Craft cultivation and its licensing is of particular interest in Amherst, Select Board member Connie Kruger said. She said the town is looking for more specific guidance in understanding the scope of its authority on issues like local licensing.

State Rep. Aaron Vega, D-Holyoke, urged that a focus be placed on businesses having ties with local communities — whether they will hire locals, for example, or how the commission will make sure that those affected by the past criminalization of marijuana can have access to those jobs.

“Really look at how they’re going to partner with those local communities,” he said.

Public health advocates, as well as those with concerns about youth drug use, were a notable presence at the hearings.

Heather Warner of the Strategic Planning Initiative for Families and Youth Coalition, or SPIFFY, had several concrete proposals based on the draft regulations. One was to include language authorizing local police and health boards to conduct compliance checks and issue penalties for marijuana businesses selling to minors.

In the current regulations, marijuana establishments are barred from being located within “500 feet of a public or private school, daycare center, or any facility in which children commonly congregate.” Warner asked that that language be more specific, to include other places such as playgrounds and parks.

Others raised concerns about establishments that co-located medical marijuana — available to those age 18 and up — and recreational marijuana, which is for those 21 and up.

Sharon Hall-Smith, coordinator of the Springfield Drug Free Communities Coalition, praised the commission for its current rules on marijuana advertising, which are strict, numerous and include bans on the use of cartoons, brand sponsorships or any other appeals to those under the age of 21.

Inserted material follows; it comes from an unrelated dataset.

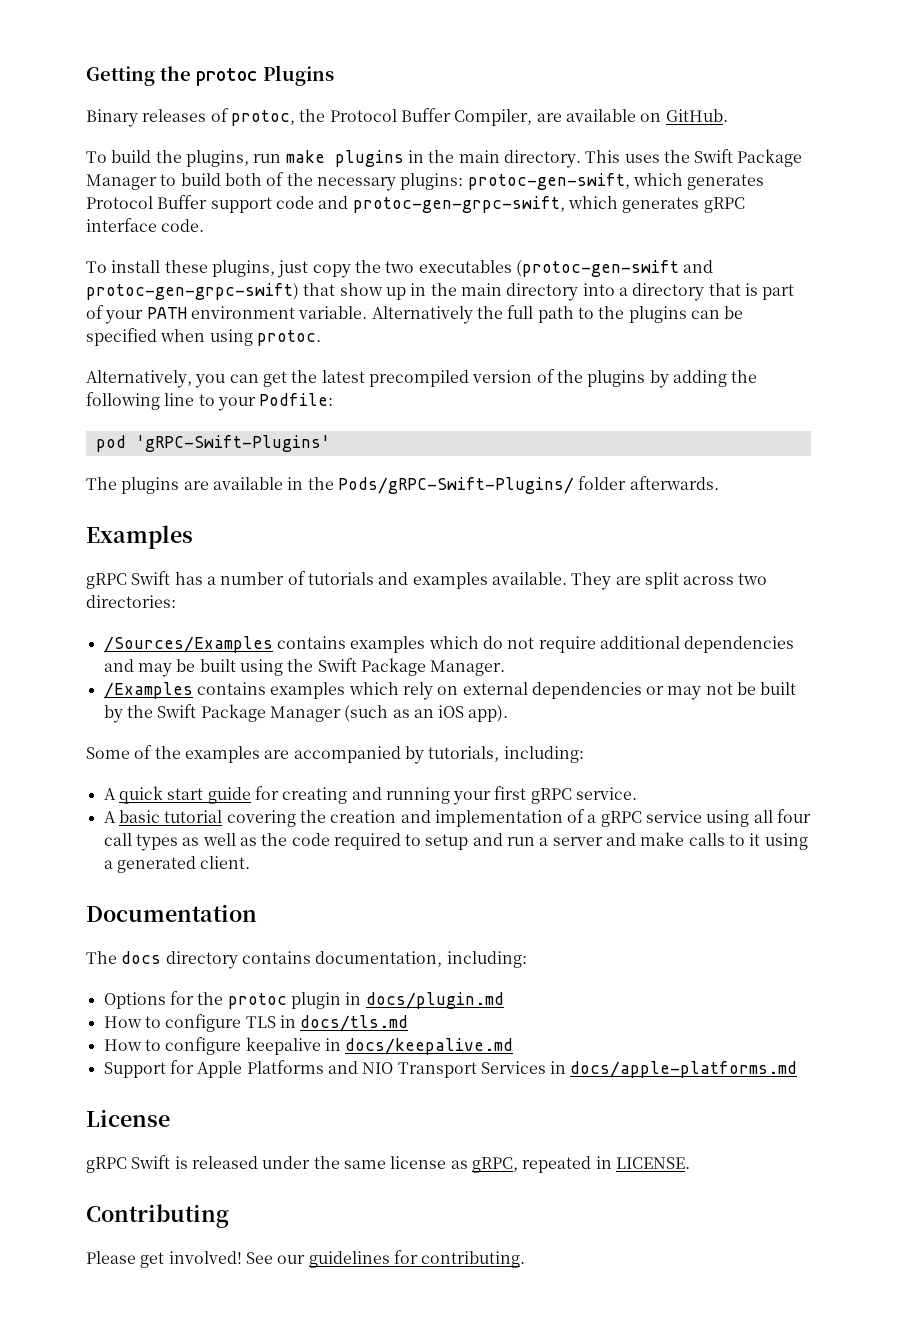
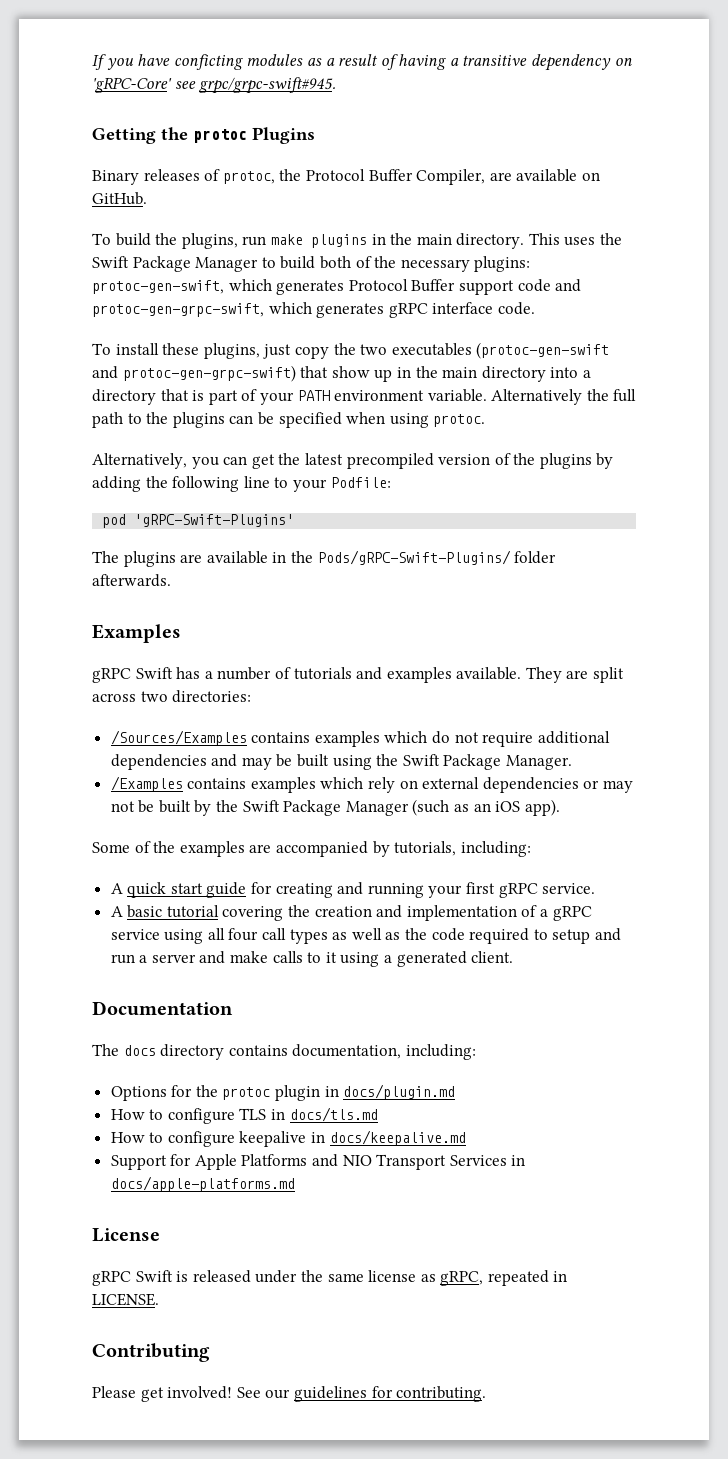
(86, 76) none -> [92,54,632,71] [92,77,337,94] If you have conficting modules as a result of having a transitive dependency on 'gRPC-Core' see grpc/grpc-swift#945. //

“But we do still have concerns,” she said.

Her organization and others want to prevent normalization of the drug among youth. To that end, she suggested limiting the number of licenses for on-site consumption, as well as a prohibition on home delivery, which is currently allowed under the regulations.

Others, however, spoke in favor of delivery-only licenses, and advocated for the inclusion of temporary licenses for special events.

“That’s a good place for someone to start,” Audrey Park, of Holyoke, said, urging the commission to keep in mind small businesses and those who have less capital to break into the industry.

Robert Mayerson, the chief executive of the large medical marijuana dispensary company Patriot Care, said he opposes delivery-only licenses because he said it is an easy conduit for black-market activity.

Mayerson, whose company will soon open a dispensary in Greenfield, also called for money to be made available to law enforcement to go after black-market operations.

“The reality is that law enforcement isn’t going to step in and go after the gray market and black market operations,” he said, unless money is specifically earmarked to that end.